-------- Input for this task --------

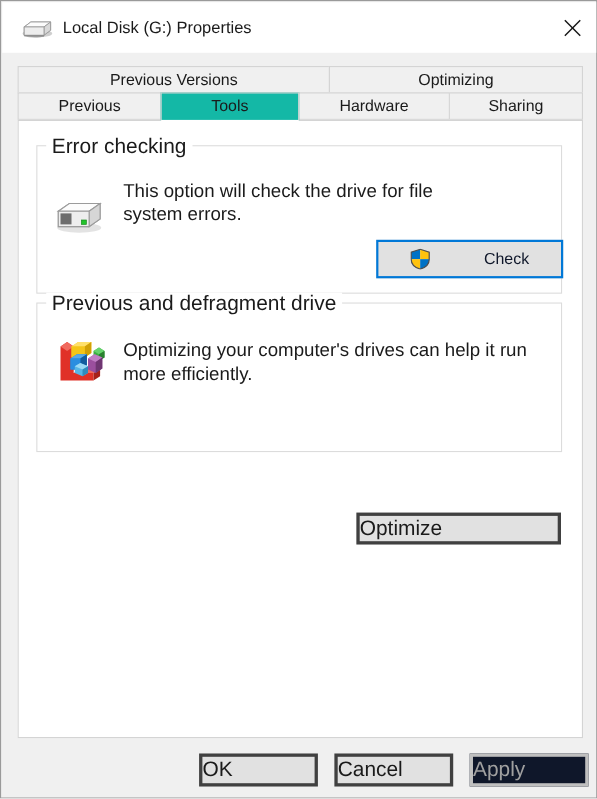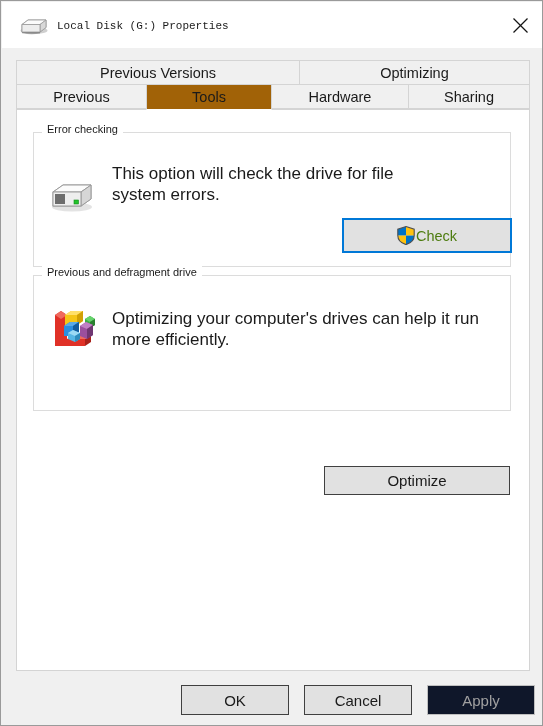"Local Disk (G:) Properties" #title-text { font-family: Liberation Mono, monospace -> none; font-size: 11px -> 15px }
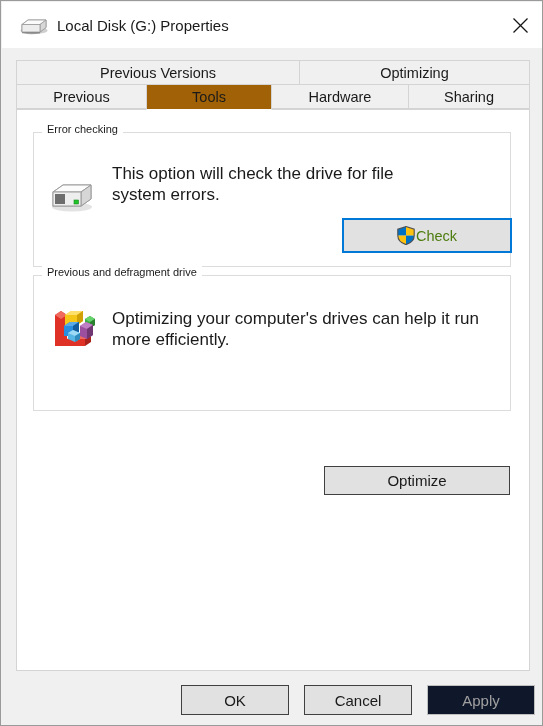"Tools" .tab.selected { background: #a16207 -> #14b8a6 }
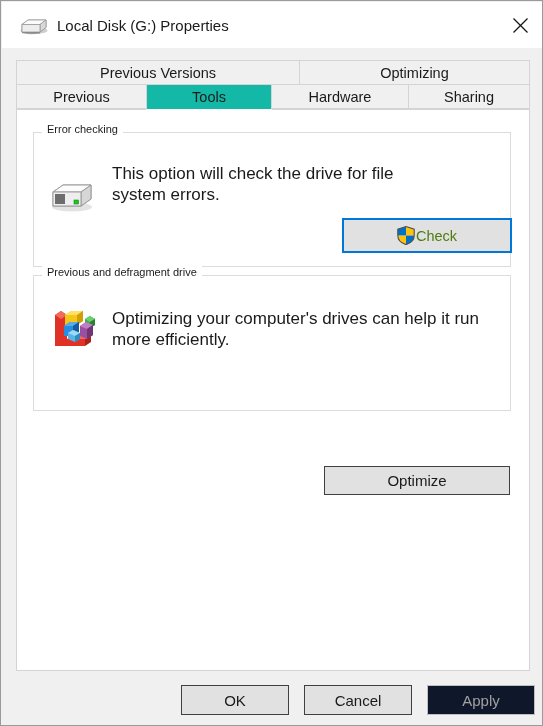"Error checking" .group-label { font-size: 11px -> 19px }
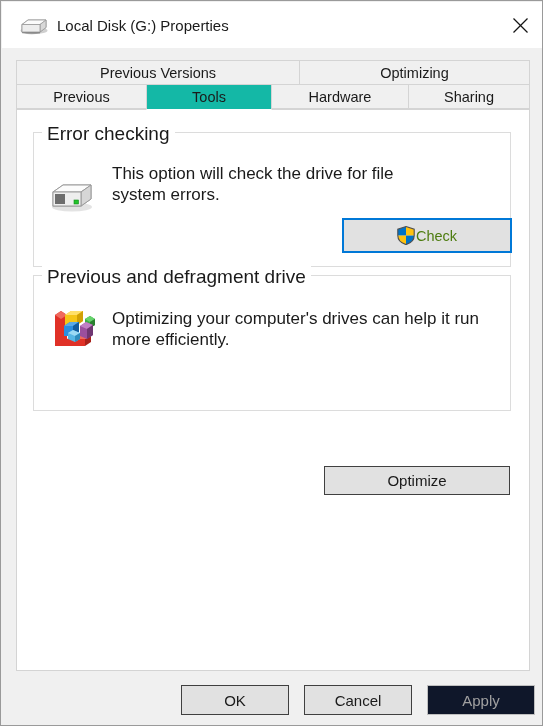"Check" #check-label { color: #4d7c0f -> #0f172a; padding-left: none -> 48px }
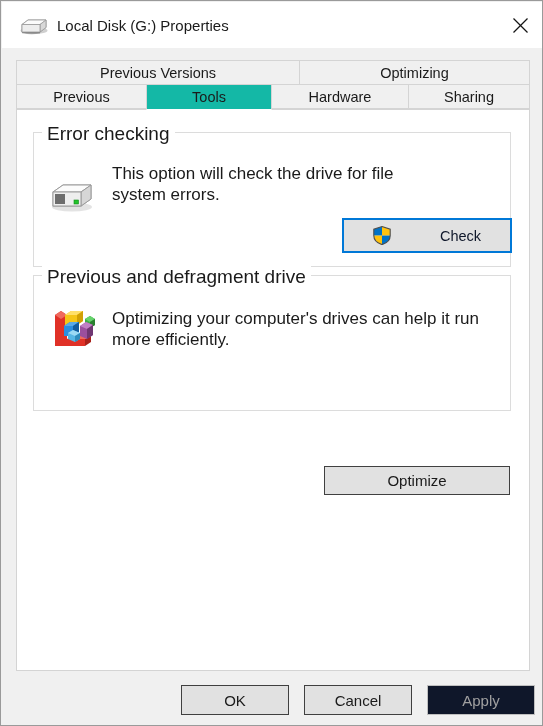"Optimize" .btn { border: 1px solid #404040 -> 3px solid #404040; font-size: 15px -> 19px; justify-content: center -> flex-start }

--------

In the records above, find the line with "11px -> 19px" and copy from it through the last line exactly, without the pictures.

"Error checking" .group-label { font-size: 11px -> 19px }
"Check" #check-label { color: #4d7c0f -> #0f172a; padding-left: none -> 48px }
"Optimize" .btn { border: 1px solid #404040 -> 3px solid #404040; font-size: 15px -> 19px; justify-content: center -> flex-start }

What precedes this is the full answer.